• [PROBLEM DETAILS] What is the number of lines in these records with "surface" in them? Answer with that number only.

(Version difference data)
▬▬▬

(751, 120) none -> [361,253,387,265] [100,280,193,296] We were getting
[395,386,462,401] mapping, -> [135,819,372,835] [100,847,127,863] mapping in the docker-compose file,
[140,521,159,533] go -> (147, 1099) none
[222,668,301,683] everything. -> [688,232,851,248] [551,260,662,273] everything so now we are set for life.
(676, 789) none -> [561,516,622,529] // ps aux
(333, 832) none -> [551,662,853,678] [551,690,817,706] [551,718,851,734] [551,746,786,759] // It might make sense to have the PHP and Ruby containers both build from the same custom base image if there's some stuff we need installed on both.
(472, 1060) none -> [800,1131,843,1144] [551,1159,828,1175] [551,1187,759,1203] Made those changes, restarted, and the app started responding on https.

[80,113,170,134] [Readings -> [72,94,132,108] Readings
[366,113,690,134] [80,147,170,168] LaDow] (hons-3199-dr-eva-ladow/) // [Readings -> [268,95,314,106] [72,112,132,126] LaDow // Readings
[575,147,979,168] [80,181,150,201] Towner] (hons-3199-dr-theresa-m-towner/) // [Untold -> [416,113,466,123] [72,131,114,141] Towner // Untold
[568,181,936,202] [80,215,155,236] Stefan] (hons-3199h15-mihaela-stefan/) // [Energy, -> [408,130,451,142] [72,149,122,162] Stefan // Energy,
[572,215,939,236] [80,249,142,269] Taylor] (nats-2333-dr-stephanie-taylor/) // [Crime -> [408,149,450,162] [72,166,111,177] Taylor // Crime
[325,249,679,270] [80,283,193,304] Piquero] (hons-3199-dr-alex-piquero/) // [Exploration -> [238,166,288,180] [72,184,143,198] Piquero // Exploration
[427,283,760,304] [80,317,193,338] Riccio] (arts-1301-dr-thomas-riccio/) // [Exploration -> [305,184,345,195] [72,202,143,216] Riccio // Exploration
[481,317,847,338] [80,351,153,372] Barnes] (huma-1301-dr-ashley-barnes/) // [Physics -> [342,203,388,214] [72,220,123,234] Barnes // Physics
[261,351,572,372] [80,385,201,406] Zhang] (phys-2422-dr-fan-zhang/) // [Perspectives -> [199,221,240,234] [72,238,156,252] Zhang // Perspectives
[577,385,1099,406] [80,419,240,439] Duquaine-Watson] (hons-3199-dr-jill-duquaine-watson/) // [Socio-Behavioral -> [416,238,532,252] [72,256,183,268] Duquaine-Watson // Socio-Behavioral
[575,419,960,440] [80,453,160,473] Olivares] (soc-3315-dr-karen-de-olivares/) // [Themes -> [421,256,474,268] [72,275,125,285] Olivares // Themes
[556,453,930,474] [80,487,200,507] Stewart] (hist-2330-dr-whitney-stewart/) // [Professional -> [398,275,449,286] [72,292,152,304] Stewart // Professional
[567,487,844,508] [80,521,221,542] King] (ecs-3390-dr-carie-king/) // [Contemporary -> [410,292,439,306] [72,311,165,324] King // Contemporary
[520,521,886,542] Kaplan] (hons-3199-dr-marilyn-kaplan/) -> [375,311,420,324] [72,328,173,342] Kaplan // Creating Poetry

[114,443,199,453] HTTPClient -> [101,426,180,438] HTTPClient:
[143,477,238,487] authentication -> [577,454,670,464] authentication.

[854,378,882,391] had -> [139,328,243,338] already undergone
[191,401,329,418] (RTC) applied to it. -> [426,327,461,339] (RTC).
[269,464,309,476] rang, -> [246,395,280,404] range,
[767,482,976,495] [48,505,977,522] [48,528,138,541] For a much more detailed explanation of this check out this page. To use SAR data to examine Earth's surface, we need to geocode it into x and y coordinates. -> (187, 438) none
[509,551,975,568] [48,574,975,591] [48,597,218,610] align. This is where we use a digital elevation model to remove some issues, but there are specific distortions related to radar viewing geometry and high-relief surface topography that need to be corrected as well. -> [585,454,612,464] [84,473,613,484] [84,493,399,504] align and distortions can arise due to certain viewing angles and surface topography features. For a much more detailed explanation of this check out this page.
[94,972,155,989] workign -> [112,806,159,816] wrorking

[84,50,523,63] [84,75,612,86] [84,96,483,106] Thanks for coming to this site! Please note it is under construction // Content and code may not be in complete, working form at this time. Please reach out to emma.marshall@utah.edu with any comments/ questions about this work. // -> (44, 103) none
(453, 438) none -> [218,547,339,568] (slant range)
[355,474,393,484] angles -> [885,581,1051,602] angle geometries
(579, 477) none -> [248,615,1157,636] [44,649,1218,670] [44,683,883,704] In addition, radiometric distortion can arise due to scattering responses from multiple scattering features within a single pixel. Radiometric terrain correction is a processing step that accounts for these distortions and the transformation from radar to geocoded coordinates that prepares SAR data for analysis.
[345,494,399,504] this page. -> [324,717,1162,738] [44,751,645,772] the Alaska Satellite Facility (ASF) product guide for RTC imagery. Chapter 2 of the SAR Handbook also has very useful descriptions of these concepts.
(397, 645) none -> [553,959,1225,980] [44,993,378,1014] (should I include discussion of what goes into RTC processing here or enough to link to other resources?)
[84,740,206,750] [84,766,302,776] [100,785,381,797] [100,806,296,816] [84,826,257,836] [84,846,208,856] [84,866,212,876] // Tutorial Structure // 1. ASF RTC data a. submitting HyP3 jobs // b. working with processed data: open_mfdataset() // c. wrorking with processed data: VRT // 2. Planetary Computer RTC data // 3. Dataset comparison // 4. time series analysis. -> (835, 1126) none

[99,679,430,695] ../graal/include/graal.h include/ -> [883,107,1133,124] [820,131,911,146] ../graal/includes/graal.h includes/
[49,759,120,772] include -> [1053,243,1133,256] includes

▬▬▬

• [TASK ANSWER] 2